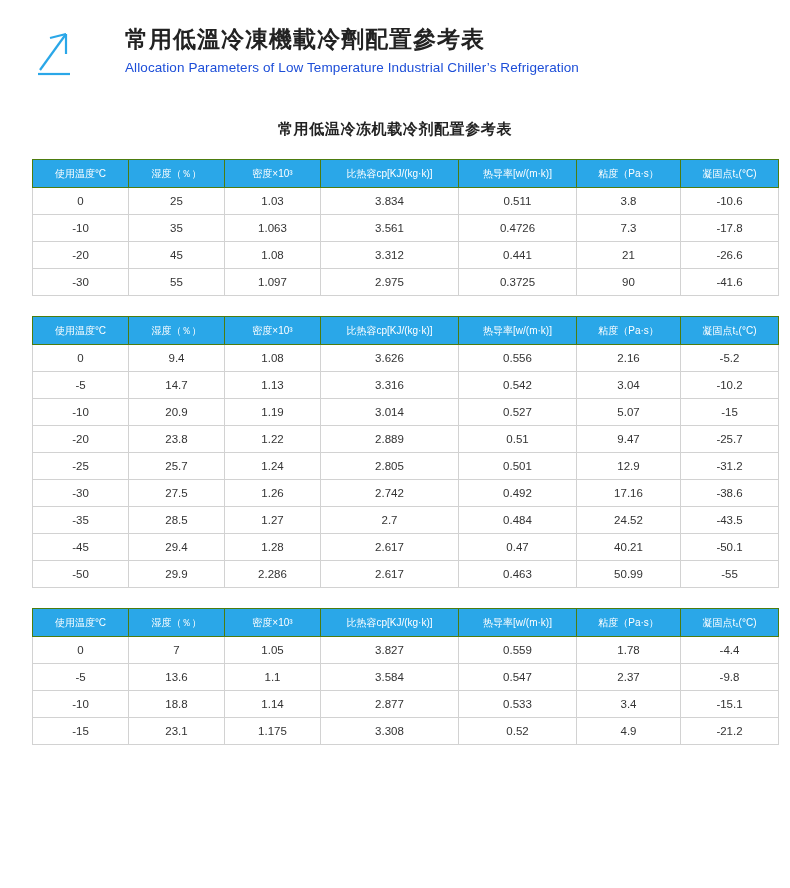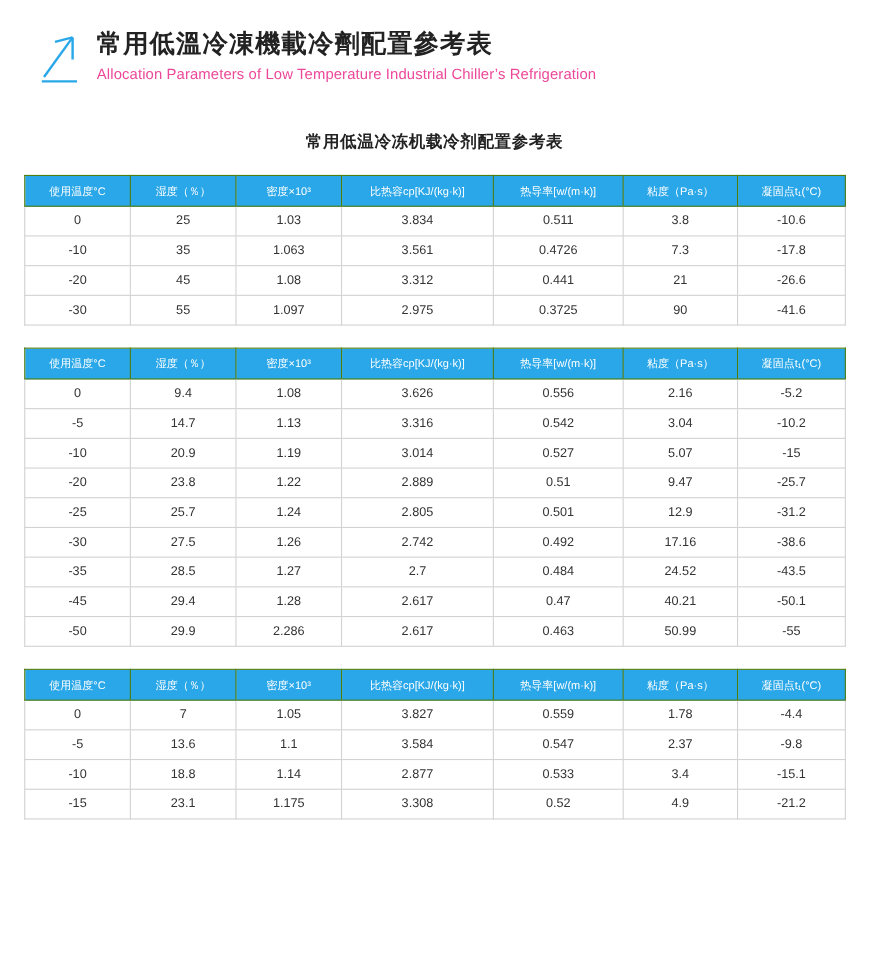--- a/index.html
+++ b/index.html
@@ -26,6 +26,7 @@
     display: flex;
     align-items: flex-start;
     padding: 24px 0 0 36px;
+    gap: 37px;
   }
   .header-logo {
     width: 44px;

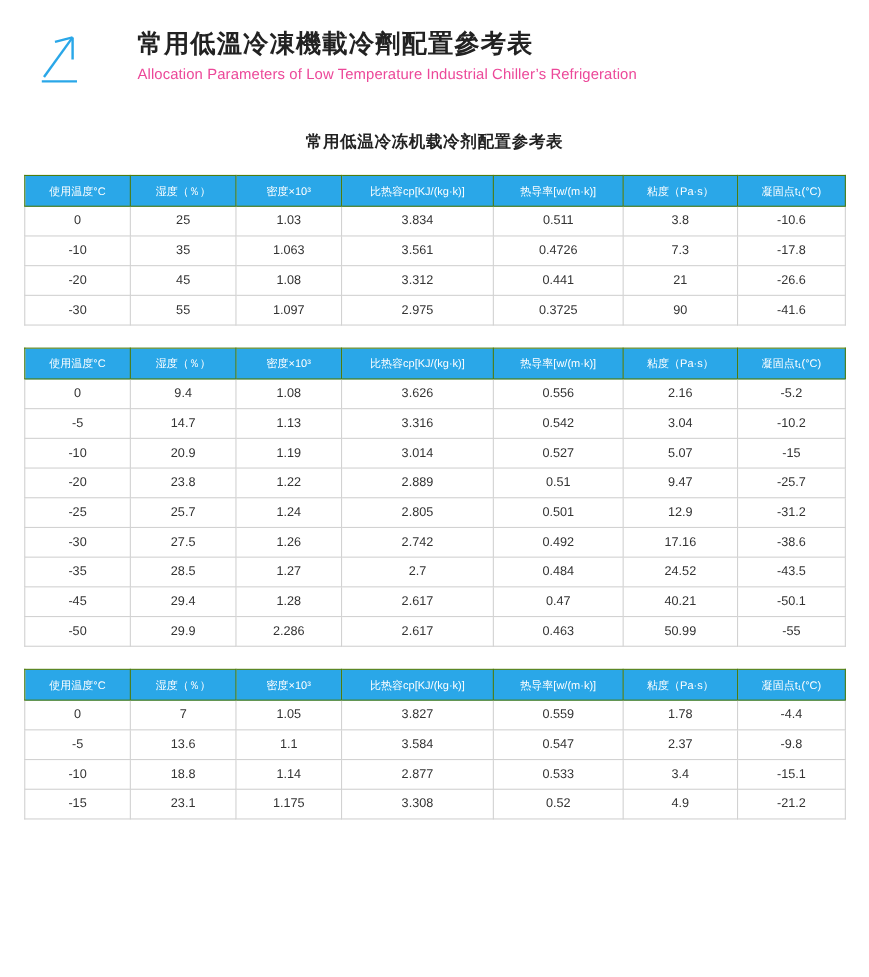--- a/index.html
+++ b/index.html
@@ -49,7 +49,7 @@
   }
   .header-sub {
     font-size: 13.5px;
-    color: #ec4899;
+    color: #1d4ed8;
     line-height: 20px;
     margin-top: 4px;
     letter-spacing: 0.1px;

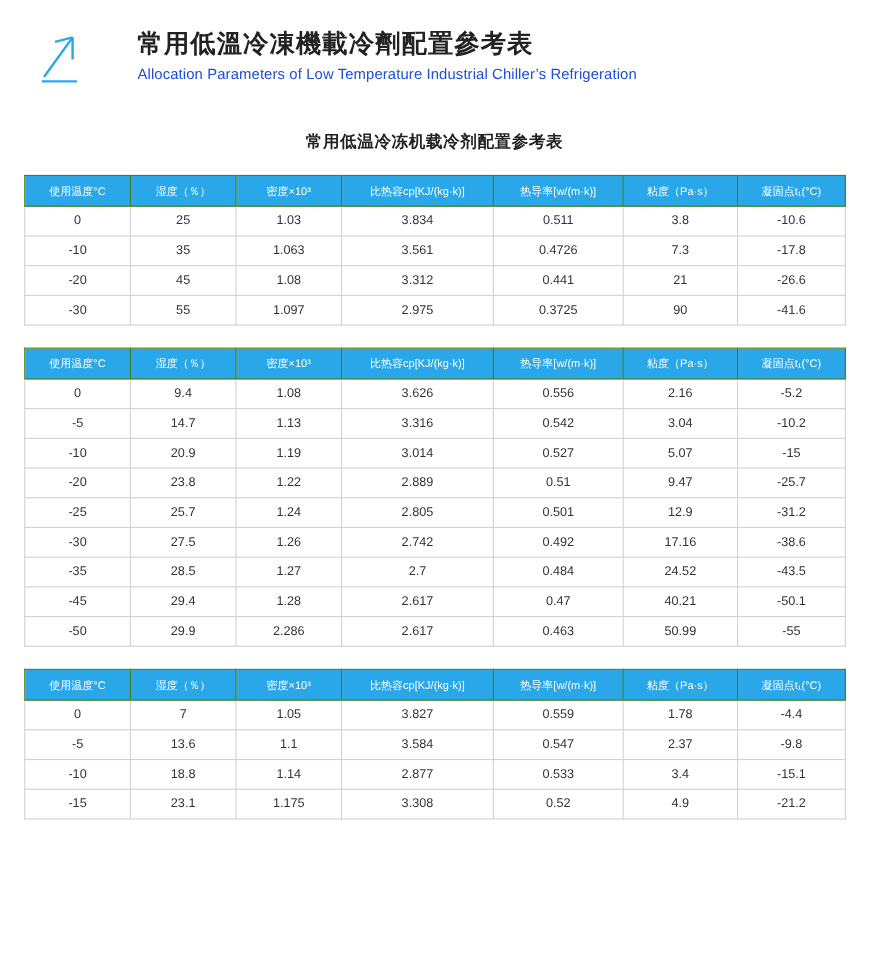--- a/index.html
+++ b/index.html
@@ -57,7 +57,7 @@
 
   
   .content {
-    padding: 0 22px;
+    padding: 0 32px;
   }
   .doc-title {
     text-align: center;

═══

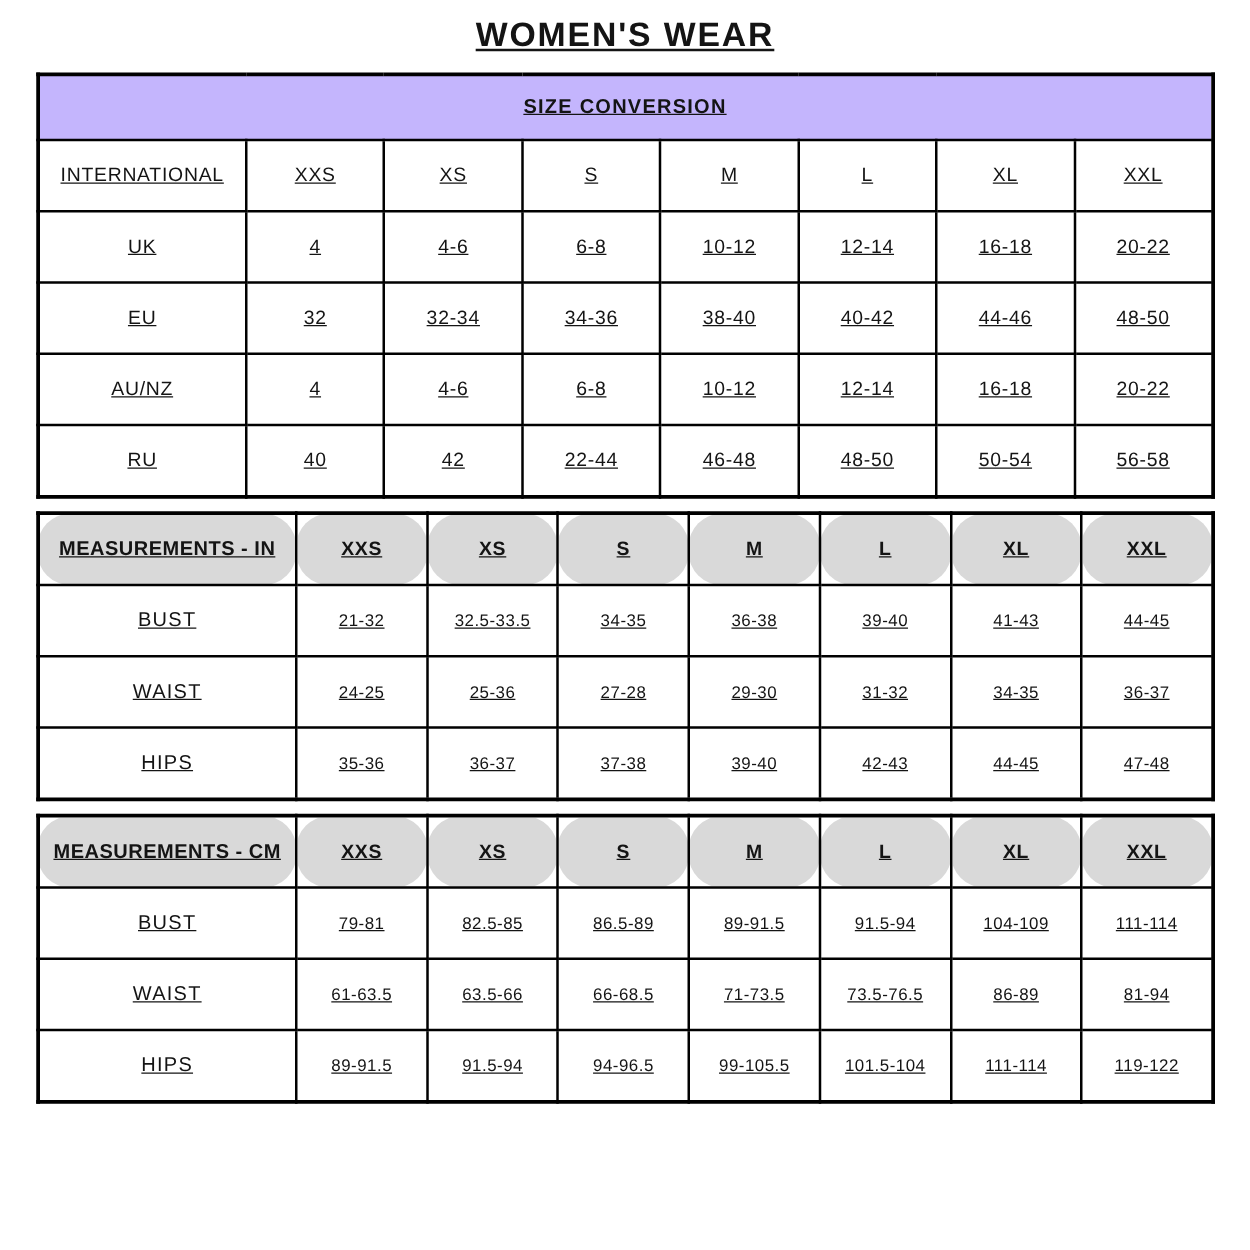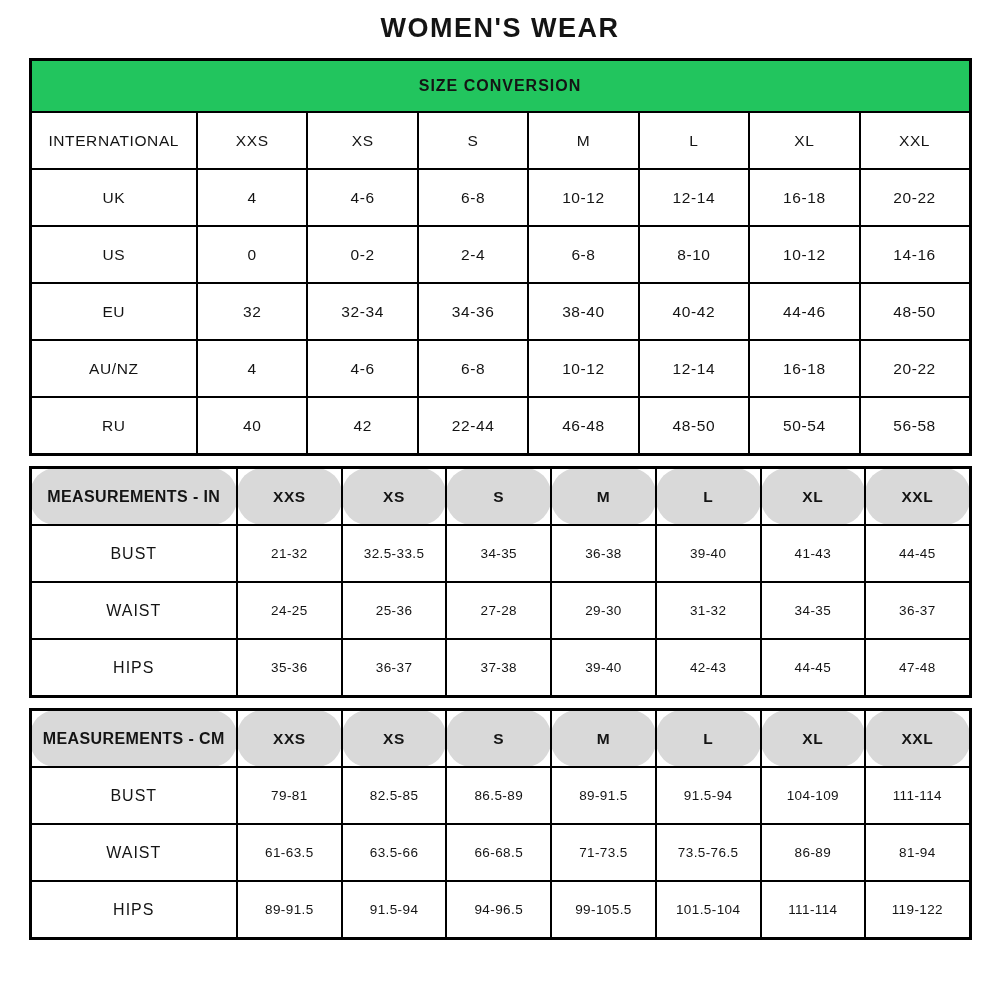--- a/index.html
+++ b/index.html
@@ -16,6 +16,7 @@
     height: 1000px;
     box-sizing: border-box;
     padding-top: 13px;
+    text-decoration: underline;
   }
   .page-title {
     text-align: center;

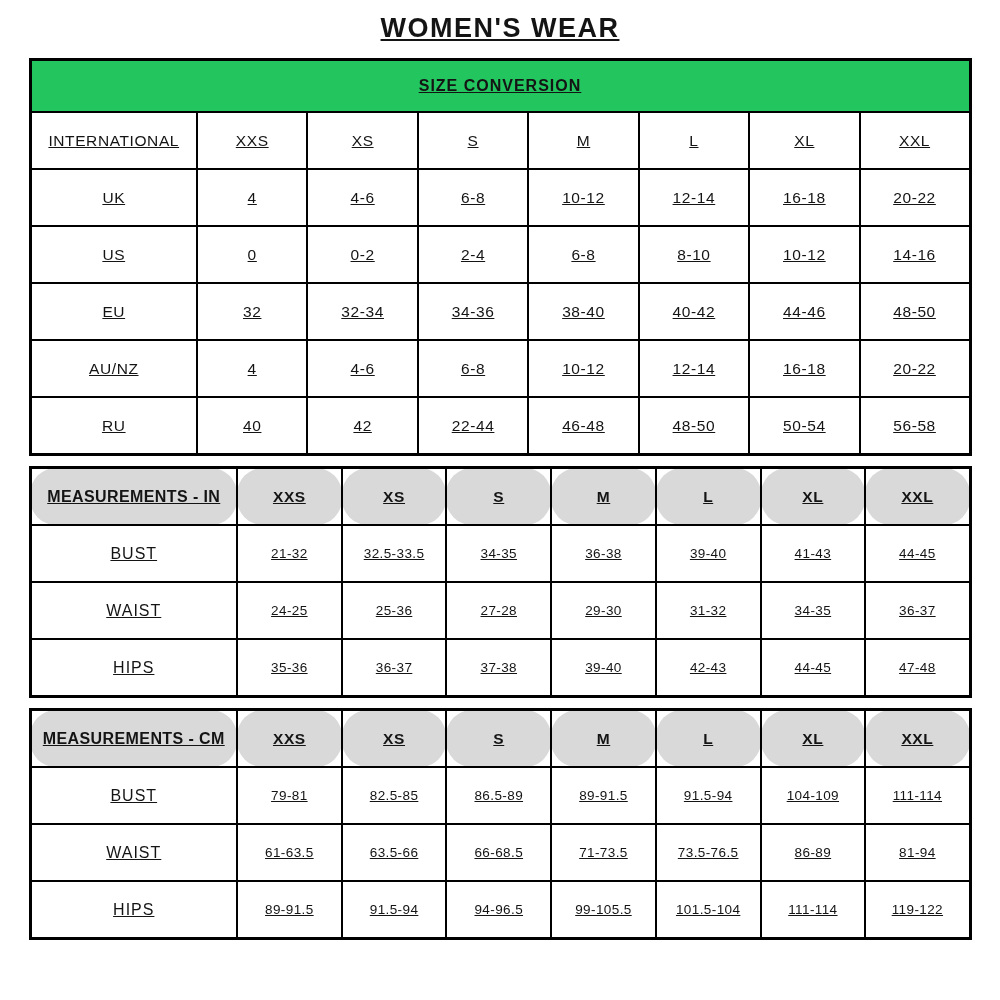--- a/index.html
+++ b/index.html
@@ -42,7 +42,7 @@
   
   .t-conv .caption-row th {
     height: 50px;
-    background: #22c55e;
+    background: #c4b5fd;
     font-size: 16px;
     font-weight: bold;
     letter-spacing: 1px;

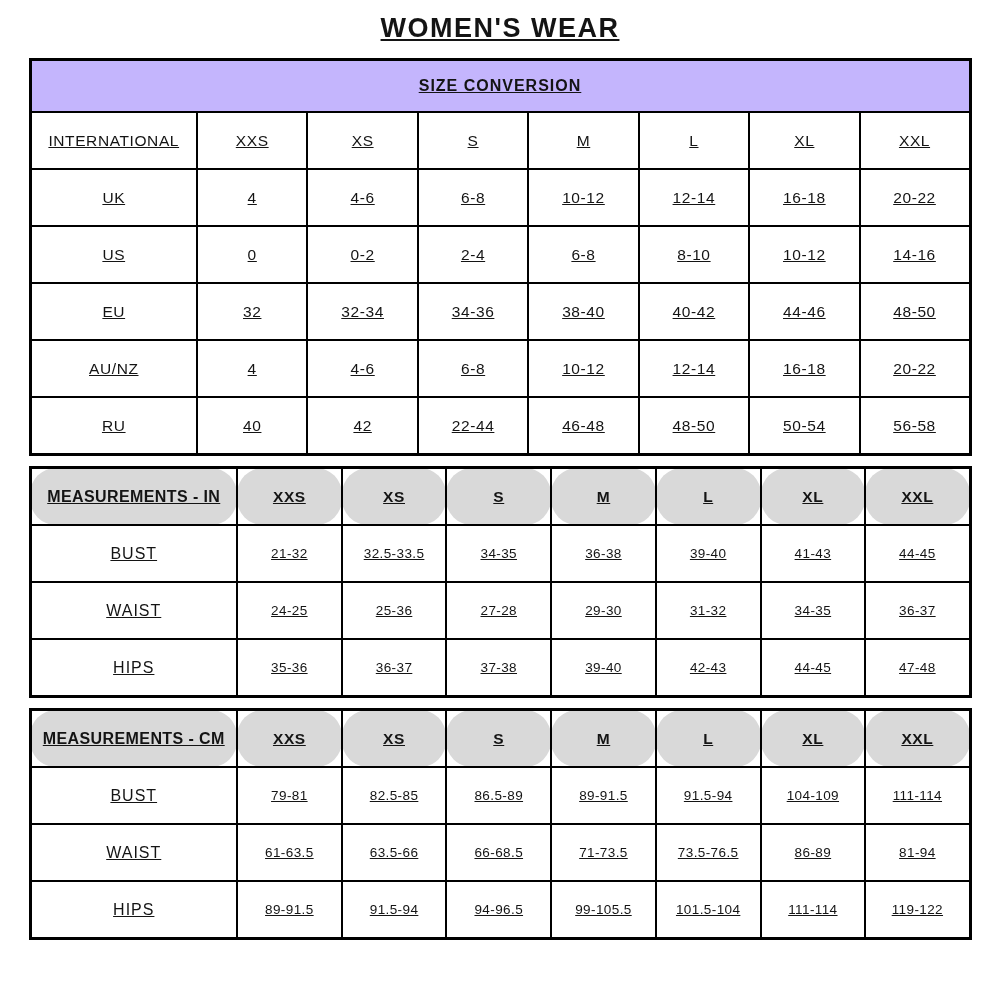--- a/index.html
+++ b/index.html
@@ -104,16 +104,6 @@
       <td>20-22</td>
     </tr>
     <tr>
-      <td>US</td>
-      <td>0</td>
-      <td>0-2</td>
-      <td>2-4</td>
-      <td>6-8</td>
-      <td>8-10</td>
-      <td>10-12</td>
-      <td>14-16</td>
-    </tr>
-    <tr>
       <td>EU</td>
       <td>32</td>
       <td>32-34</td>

═══

ASSIGNED TASK: Each line of the data that has the string "spacing" should be returned.

WORKED SOLUTION:
     letter-spacing: 0.1px;
     letter-spacing: 1px;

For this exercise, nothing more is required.